» What the task requires
Search term "Second": please copy every line of the records below that contains it.

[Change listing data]
== Segment start ==
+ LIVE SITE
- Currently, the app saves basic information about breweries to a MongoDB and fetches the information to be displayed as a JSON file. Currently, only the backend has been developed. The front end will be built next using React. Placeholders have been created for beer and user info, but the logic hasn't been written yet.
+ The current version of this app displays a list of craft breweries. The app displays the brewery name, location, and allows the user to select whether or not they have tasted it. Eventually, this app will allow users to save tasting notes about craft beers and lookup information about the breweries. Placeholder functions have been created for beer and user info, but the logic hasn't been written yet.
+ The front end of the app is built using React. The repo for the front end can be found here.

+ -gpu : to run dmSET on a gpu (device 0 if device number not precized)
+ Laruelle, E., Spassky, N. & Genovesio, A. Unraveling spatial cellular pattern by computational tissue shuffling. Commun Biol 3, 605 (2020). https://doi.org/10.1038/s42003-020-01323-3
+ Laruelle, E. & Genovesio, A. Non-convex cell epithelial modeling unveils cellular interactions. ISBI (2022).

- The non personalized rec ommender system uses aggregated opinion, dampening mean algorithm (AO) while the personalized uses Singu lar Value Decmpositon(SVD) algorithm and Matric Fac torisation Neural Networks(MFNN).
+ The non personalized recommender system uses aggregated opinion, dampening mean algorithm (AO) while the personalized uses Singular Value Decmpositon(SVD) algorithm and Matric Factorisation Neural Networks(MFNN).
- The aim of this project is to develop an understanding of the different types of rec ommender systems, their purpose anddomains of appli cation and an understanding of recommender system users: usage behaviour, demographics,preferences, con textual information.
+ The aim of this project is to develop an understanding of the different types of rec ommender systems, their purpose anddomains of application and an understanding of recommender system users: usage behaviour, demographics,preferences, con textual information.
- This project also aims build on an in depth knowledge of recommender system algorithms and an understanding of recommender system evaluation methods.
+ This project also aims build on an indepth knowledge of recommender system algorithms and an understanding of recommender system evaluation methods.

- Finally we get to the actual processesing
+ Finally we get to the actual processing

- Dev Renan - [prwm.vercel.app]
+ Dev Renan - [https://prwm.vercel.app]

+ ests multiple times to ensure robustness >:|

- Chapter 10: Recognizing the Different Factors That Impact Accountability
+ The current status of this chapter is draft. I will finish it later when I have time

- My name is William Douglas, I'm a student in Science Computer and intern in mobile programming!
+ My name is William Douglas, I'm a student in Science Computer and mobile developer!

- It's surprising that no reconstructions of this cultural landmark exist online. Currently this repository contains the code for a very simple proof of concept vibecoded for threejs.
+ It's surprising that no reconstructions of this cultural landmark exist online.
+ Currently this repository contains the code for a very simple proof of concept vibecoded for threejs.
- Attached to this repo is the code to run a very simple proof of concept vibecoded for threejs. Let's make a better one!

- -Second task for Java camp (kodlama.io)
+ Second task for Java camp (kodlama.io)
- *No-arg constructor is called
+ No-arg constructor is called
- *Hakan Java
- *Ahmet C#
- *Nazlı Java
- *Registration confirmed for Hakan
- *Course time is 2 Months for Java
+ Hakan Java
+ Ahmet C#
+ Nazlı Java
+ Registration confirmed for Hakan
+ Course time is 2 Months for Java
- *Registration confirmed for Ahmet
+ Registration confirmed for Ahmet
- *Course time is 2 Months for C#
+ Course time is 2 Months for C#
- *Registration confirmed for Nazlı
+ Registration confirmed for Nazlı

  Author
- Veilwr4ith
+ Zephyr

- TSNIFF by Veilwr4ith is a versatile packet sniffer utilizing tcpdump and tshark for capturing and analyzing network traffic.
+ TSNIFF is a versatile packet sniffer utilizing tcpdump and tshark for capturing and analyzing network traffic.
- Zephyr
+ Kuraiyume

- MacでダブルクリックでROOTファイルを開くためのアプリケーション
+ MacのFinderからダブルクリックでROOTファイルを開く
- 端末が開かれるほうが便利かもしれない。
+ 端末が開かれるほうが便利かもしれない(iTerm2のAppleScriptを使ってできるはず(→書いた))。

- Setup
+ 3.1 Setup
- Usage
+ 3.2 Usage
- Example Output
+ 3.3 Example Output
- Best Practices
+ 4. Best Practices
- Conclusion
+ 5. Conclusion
== Segment end ==
» Output of the exercise
- -Second task for Java camp (kodlama.io)
+ Second task for Java camp (kodlama.io)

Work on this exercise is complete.